▶ YOUR GOAL: In the records below, the lines between the one holding "[60,117,187,128] Meta-Set-User: ->" and the one holding "[450,349,593,365] misbehave so, ->", inclusive, are to be transcribed exactly; no pictures are to be included.

▶ Records drawn from a dataset:
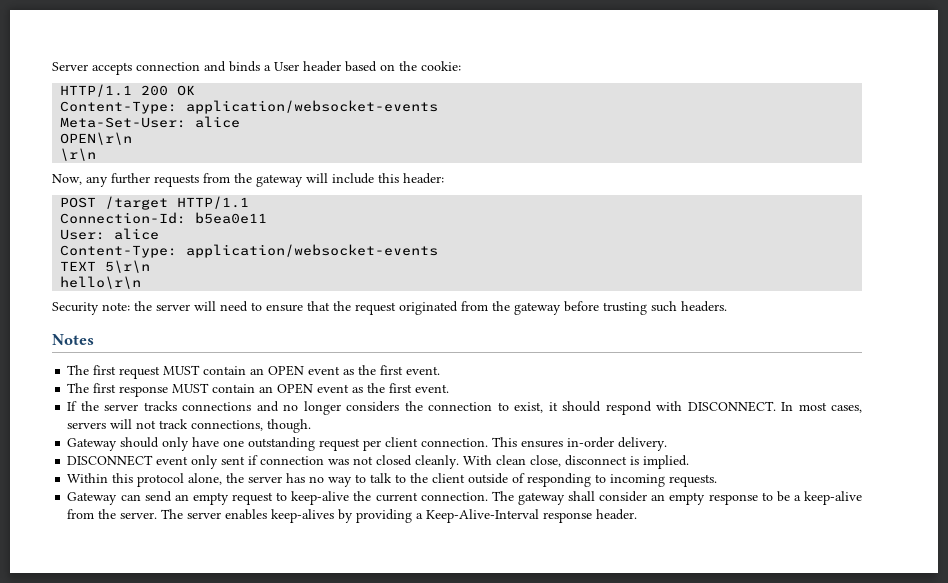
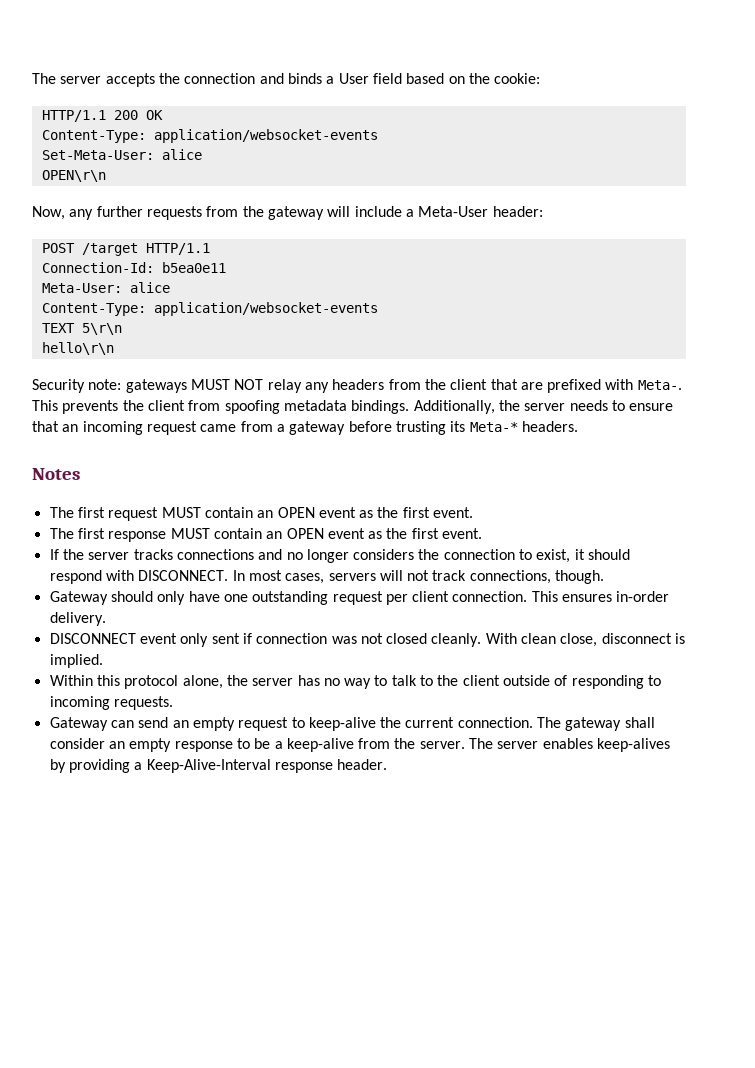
[52,62,132,75] Server accepts -> [32,73,180,87] The server accepts the
[303,61,341,72] header -> [372,73,402,84] field
[60,117,187,128] Meta-Set-User: -> [41,150,154,160] Set-Meta-User:
[60,148,97,161] // \r\n -> (106, 176) none
[378,173,399,183] this -> [405,206,489,217] a Meta-User
[60,229,106,240] User: -> [41,283,122,293] Meta-User:
[134,301,510,315] the server will need to ensure that the request originated from the -> [125,379,682,393] [32,400,674,414] [32,421,285,435] gateways MUST NOT relay any headers from the client that are prefixed with Meta-. This prevents the client from spoofing metadata bindings. Additionally, the server needs to ensure that an incoming request came from a
[651,301,677,312] such -> [450,421,518,432] its Meta-*

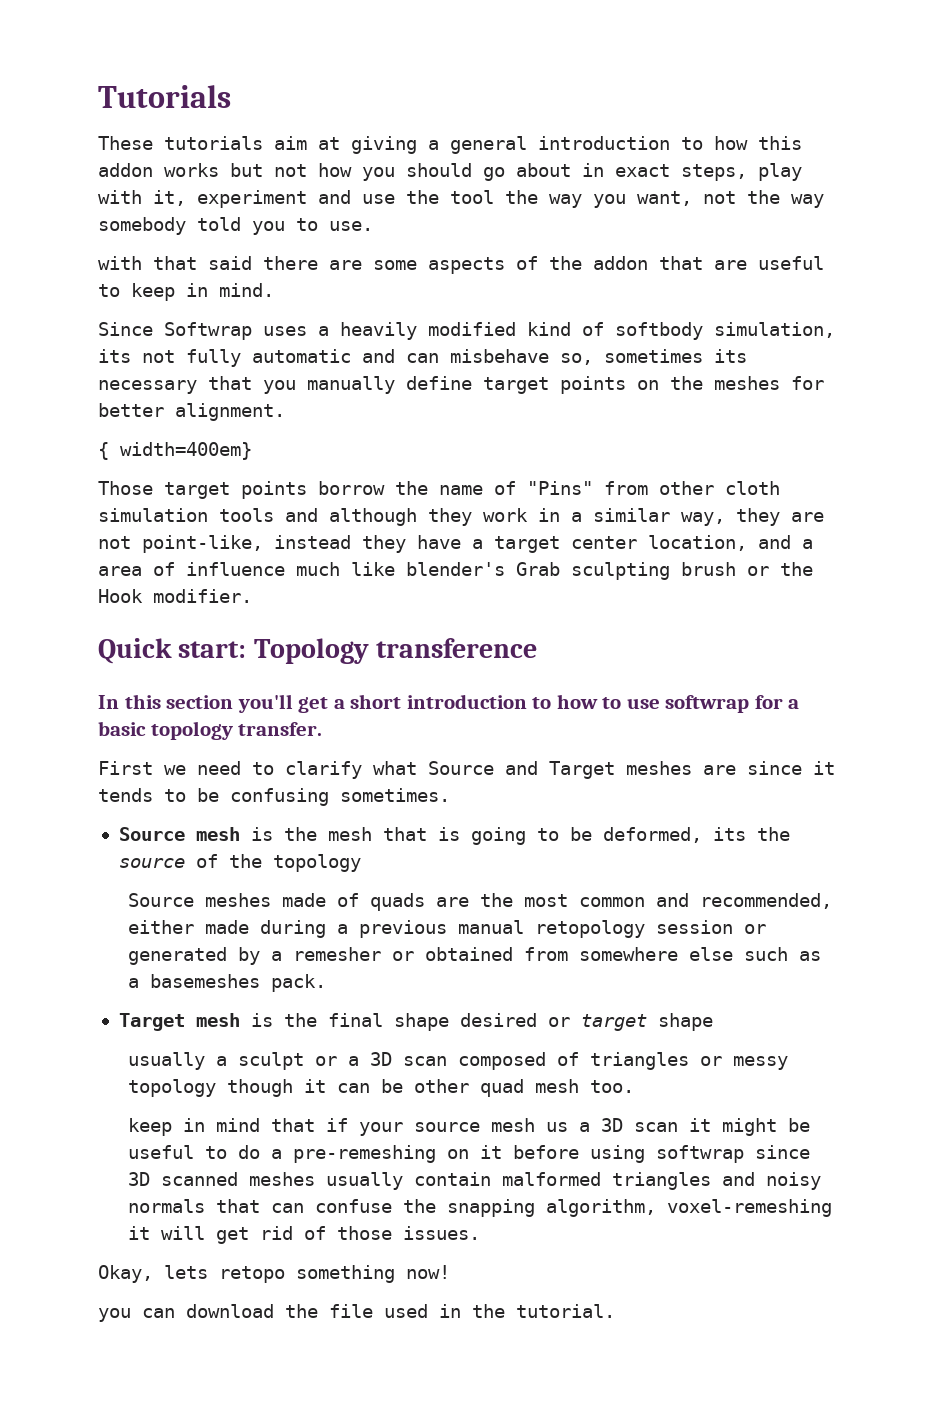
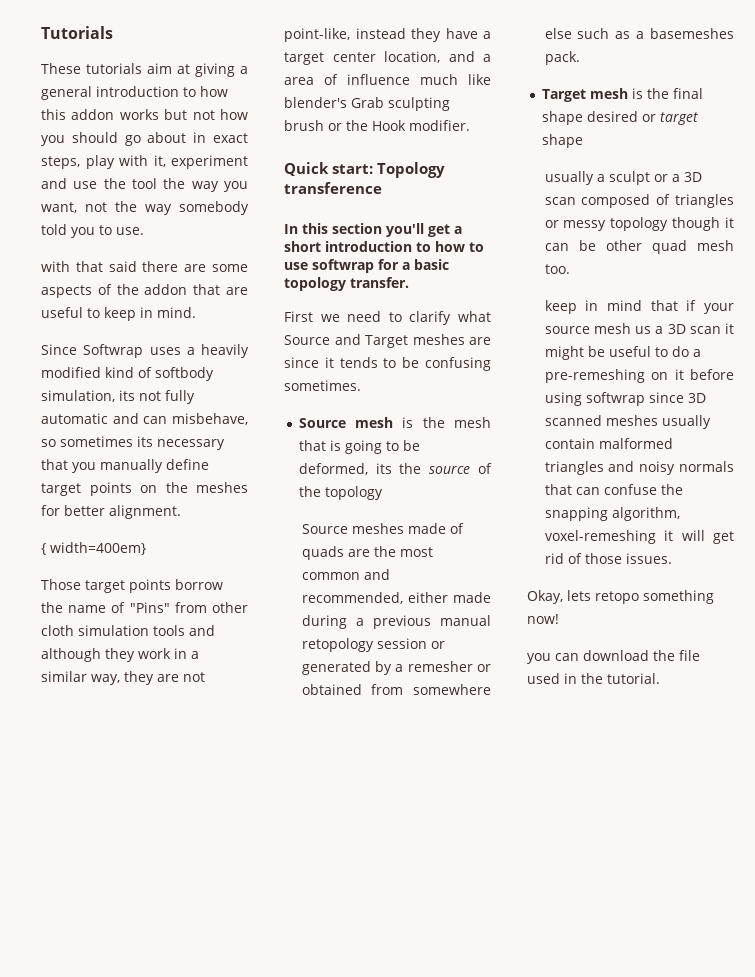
[450,349,593,365] misbehave so, -> [172,413,248,425] [41,439,56,447] misbehave, so

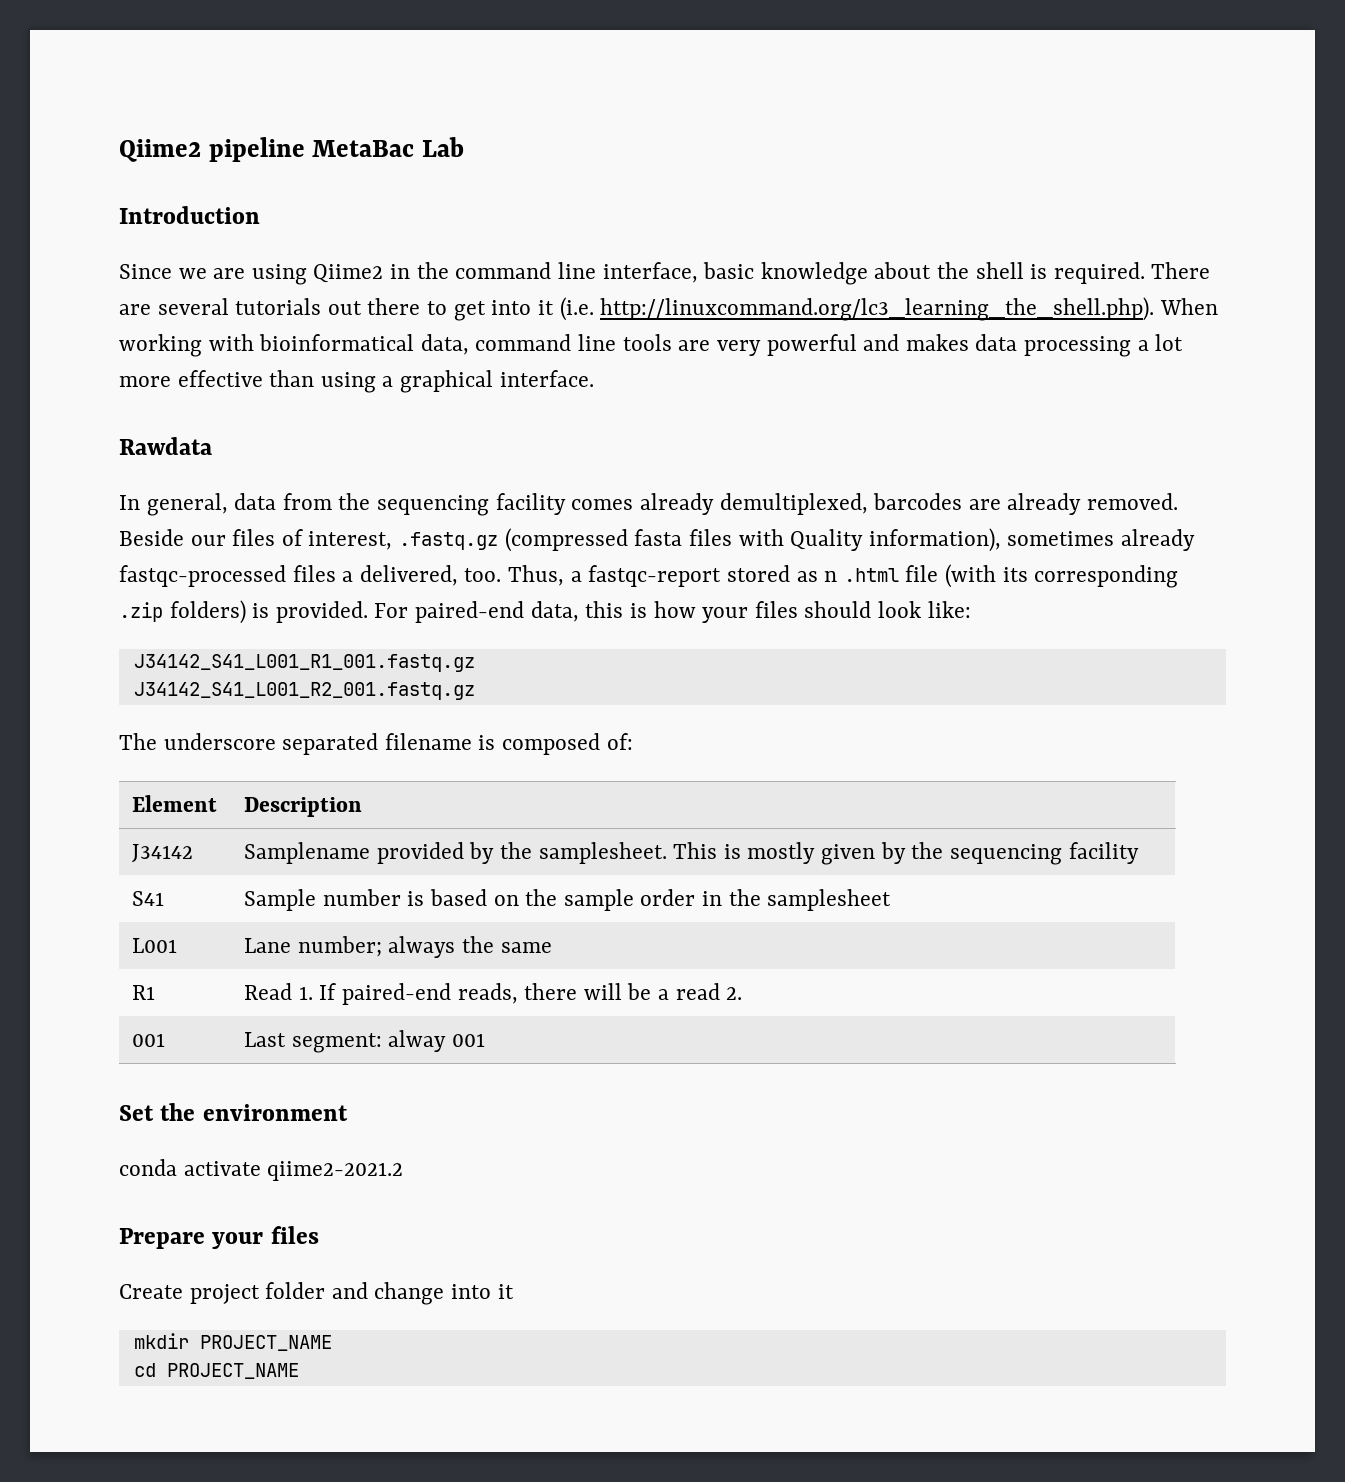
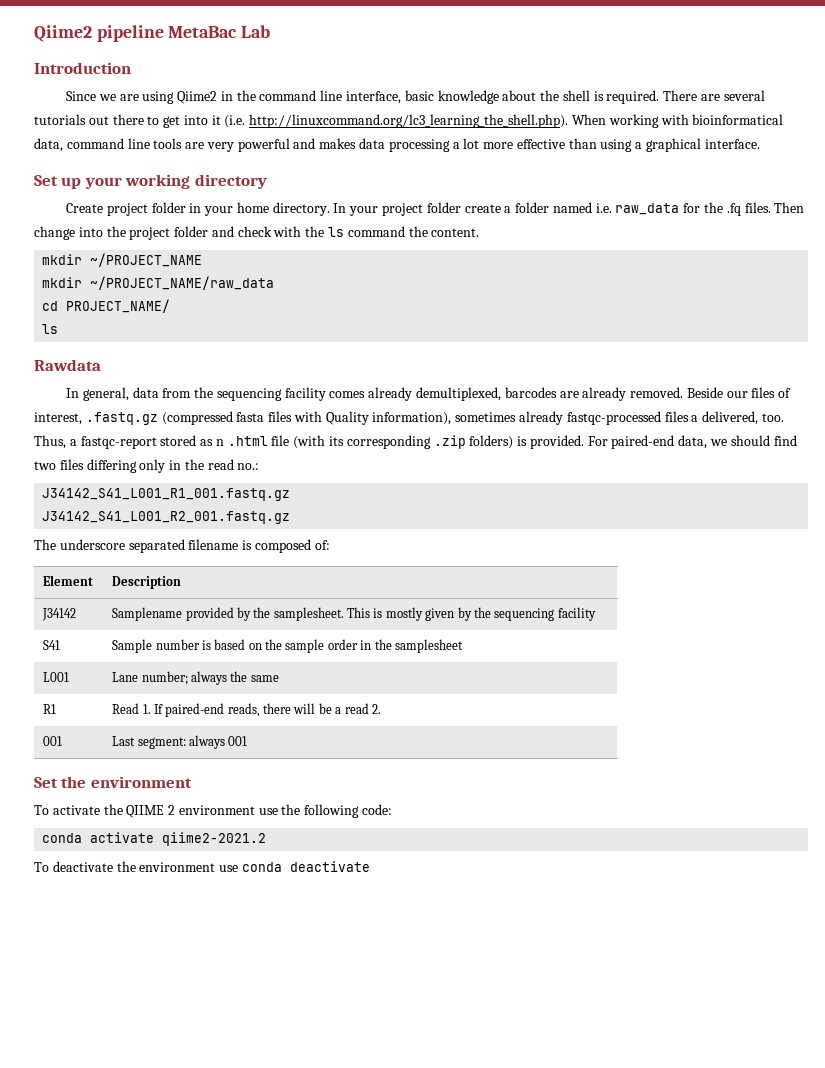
(594, 378) none -> [34,174,267,189] [65,202,805,216] [34,226,480,240] [42,253,203,267] [42,276,275,290] [42,299,171,313] [42,324,59,334] // Set up your working directory // Create project folder in your home directory. In your project folder create a folder named i.e. raw_data for the .fq files. Then change into the project folder and check with the ls command the content. // mkdir ~/PROJECT_NAME // mkdir ~/PROJECT_NAME/raw_data // cd PROJECT_NAME/ // ls
[585,601,971,623] this is how your files should look like: -> [710,435,797,446] [34,459,260,473] we should find two files differing only in the read no.:
[388,1030,447,1052] alway -> [188,735,225,749] always
[119,1159,404,1181] [119,1226,319,1249] [119,1282,514,1305] [133,1333,332,1351] [133,1363,299,1379] conda activate qiime2-2021.2 // Prepare your files // Create project folder and change into it // mkdir PROJECT_NAME // cd PROJECT_NAME -> [34,804,393,818] [42,832,267,846] [34,861,370,872] To activate the QIIME 2 environment use the following code: // conda activate qiime2-2021.2 // To deactivate the environment use conda deactivate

▶ ANSWER SECTION:
[60,117,187,128] Meta-Set-User: -> [41,150,154,160] Set-Meta-User:
[60,148,97,161] // \r\n -> (106, 176) none
[378,173,399,183] this -> [405,206,489,217] a Meta-User
[60,229,106,240] User: -> [41,283,122,293] Meta-User:
[134,301,510,315] the server will need to ensure that the request originated from the -> [125,379,682,393] [32,400,674,414] [32,421,285,435] gateways MUST NOT relay any headers from the client that are prefixed with Meta-. This prevents the client from spoofing metadata bindings. Additionally, the server needs to ensure that an incoming request came from a
[651,301,677,312] such -> [450,421,518,432] its Meta-*

[450,349,593,365] misbehave so, -> [172,413,248,425] [41,439,56,447] misbehave, so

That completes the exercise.